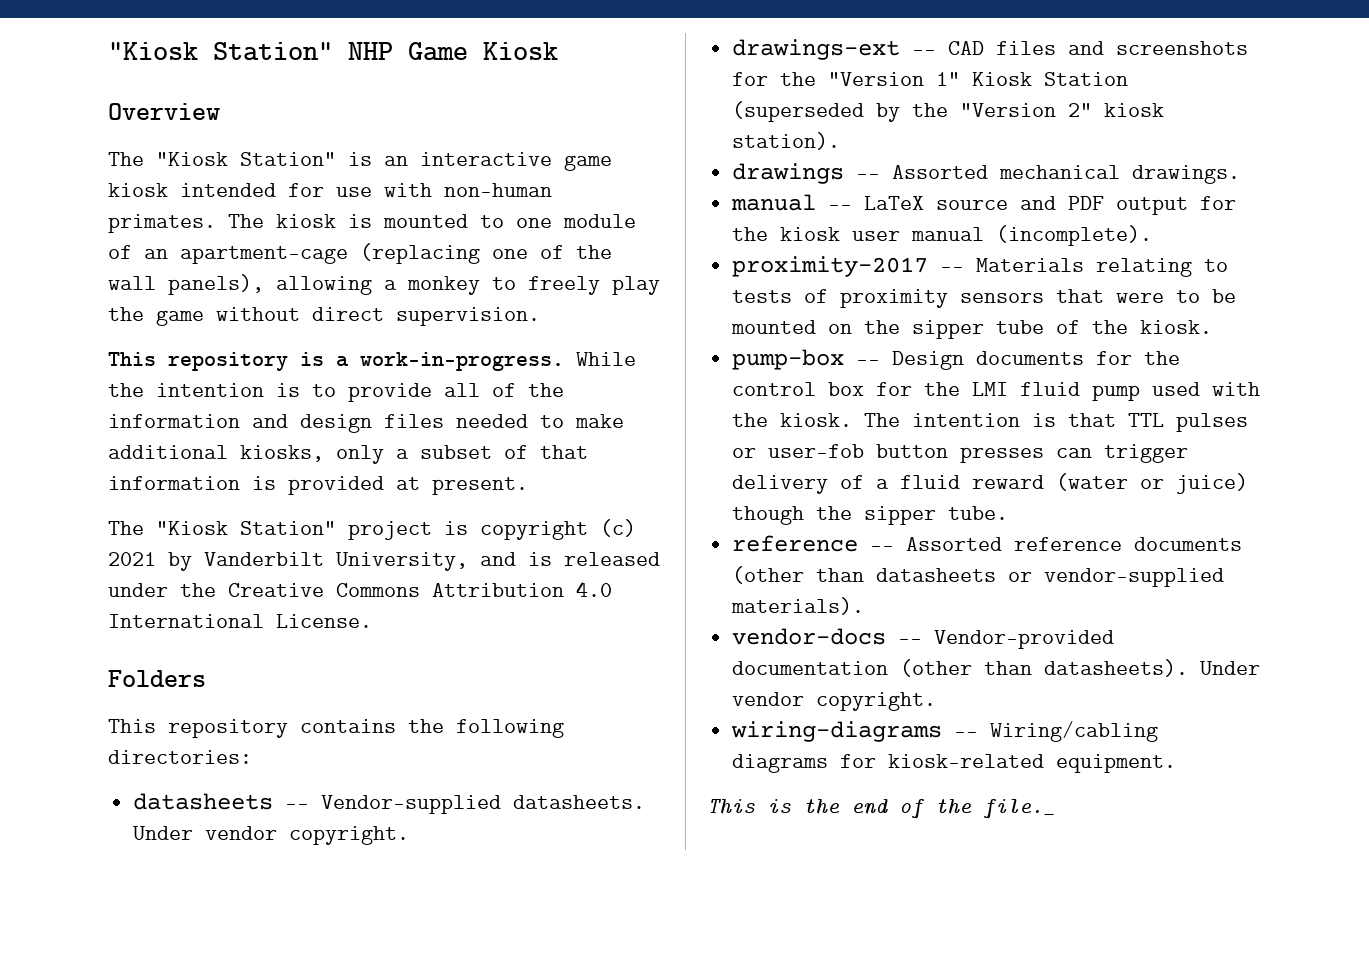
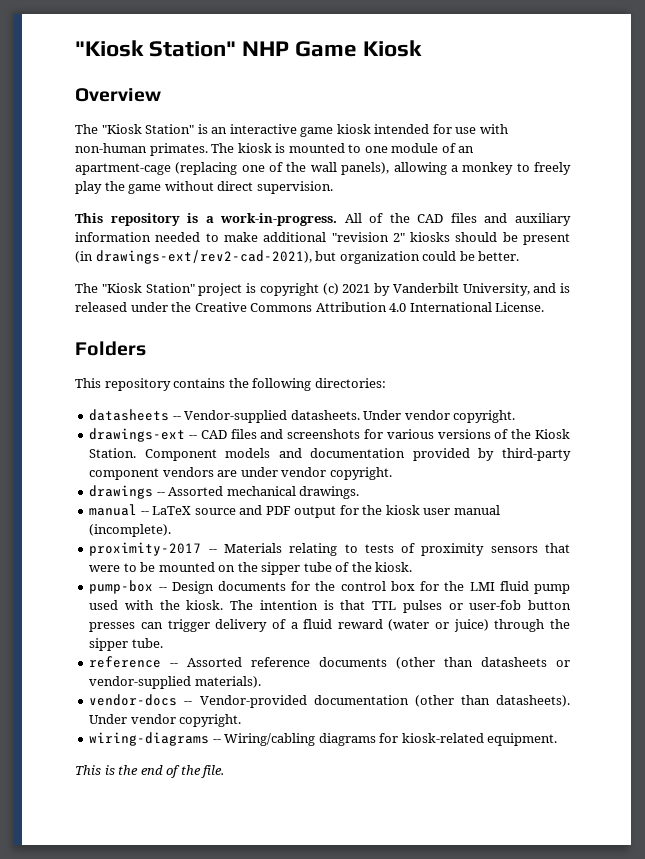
[576,352,636,366] [108,383,564,402] [108,414,624,433] [108,445,588,464] [108,476,528,495] While the intention is to provide all of the information and design files needed to make additional kiosks, only a subset of that information is provided at present. -> [344,213,571,226] [75,232,570,245] [75,250,520,264] All of the CAD files and auxiliary information needed to make additional "revision 2" kiosks should be present (in drawings-ext/rev2-cad-2021), but organization could be better.
[780,72,1129,86] [732,101,1165,122] [732,132,841,150] the "Version 1" Kiosk Station (superseded by the "Version 2" kiosk station). -> [386,429,571,439] [89,448,571,461] [89,467,392,480] various versions of the Kiosk Station. Component models and documentation provided by third-party component vendors are under vendor copyright.
[732,506,805,525] though -> [494,619,545,632] through
[983,799,1055,819] file._ -> [201,765,225,778] file.

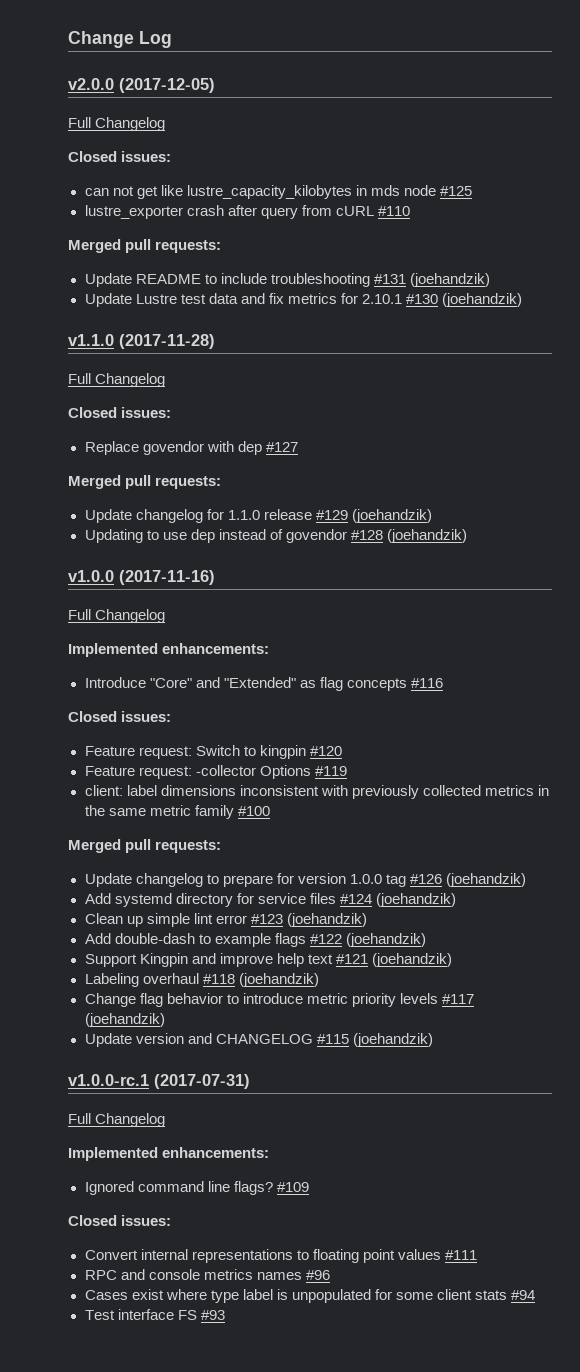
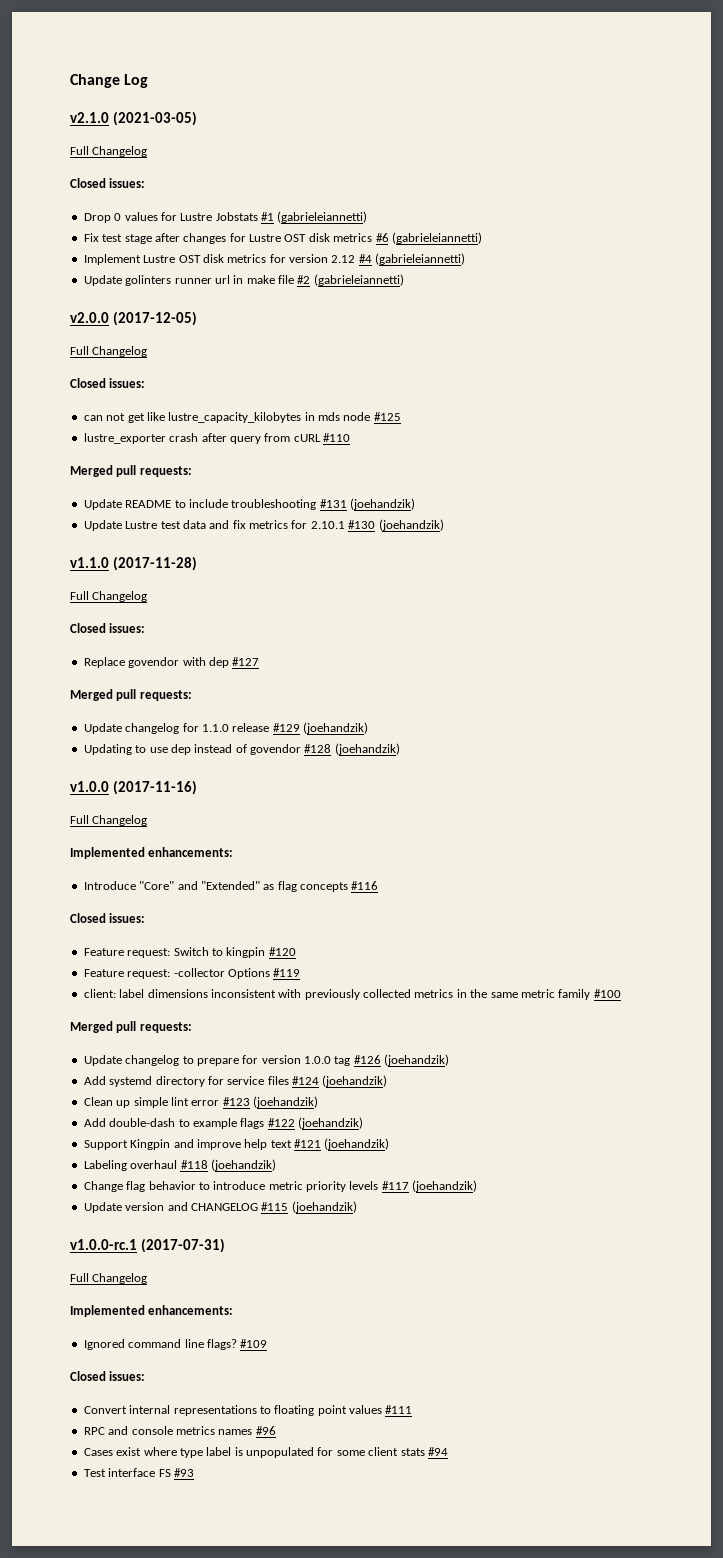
(172, 39) none -> [70,111,197,126] [70,146,148,157] [70,178,146,188] [83,211,368,223] [83,232,482,244] [83,253,466,265] [83,274,404,286] // v2.1.0 (2021-03-05) // Full Changelog // Closed issues: // Drop 0 values for Lustre Jobstats #1 (gabrieleiannetti) // Fix test stage after changes for Lustre OST disk metrics #6 (gabrieleiannetti) // Implement Lustre OST disk metrics for version 2.12 #4 (gabrieleiannetti) // Update golinters runner url in make file #2 (gabrieleiannetti)

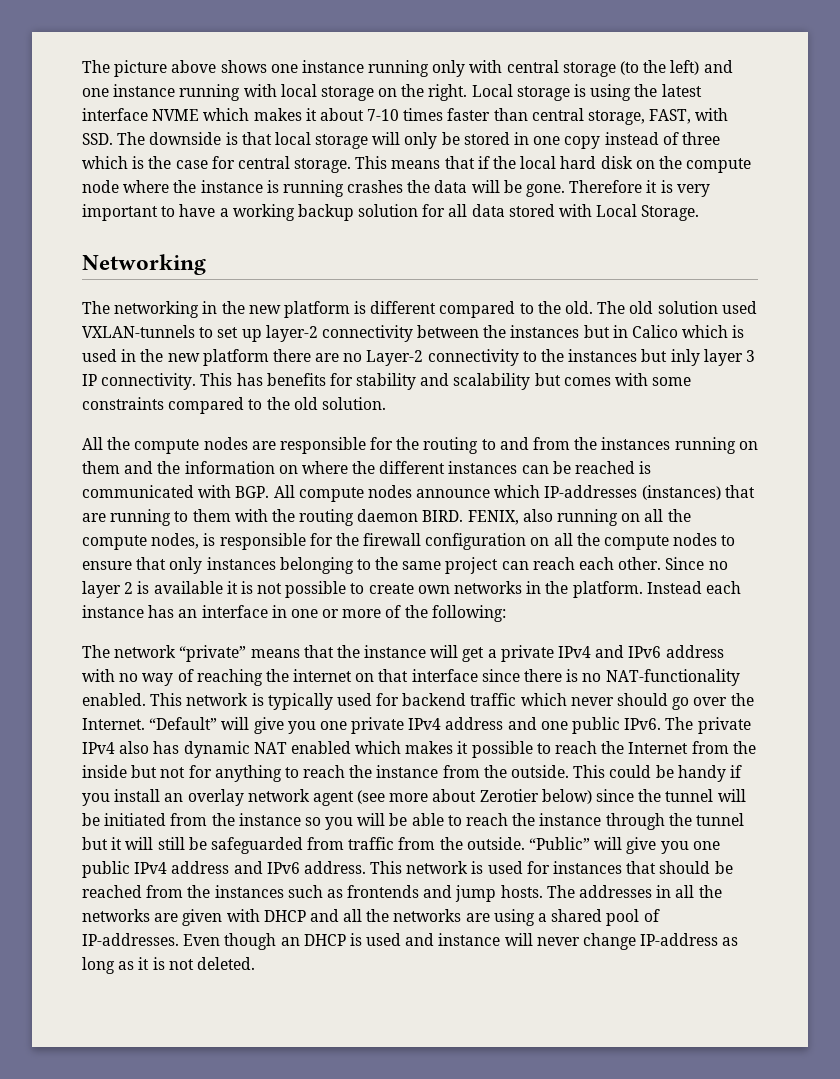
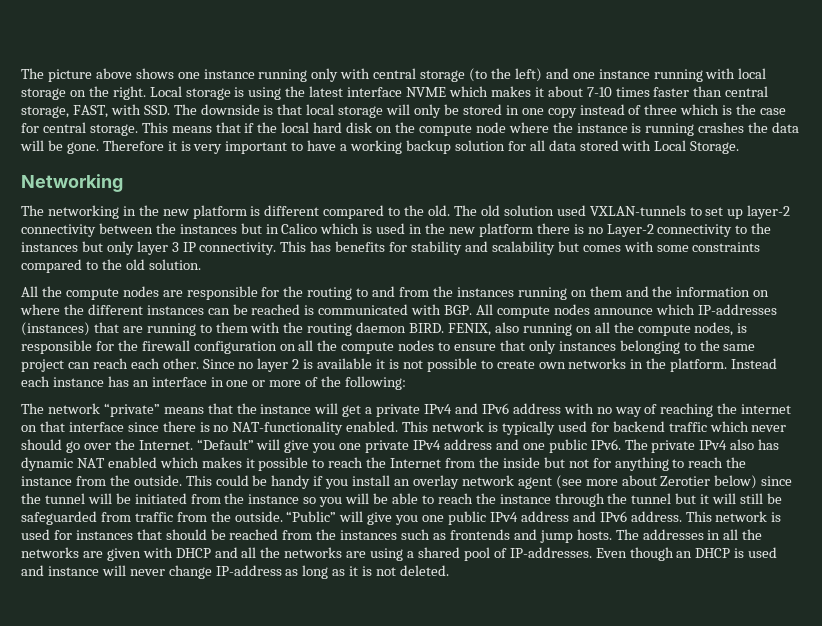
[315,353,340,362] are -> [573,224,584,234] is
[670,349,700,366] inly -> [106,241,134,255] only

——————————

From the line that contains "[315,353,340,362] are -> [573,224,584,234] is" to the last line of the data, write out each line exactly and add nothing.

__Response area__:
[315,353,340,362] are -> [573,224,584,234] is
[670,349,700,366] inly -> [106,241,134,255] only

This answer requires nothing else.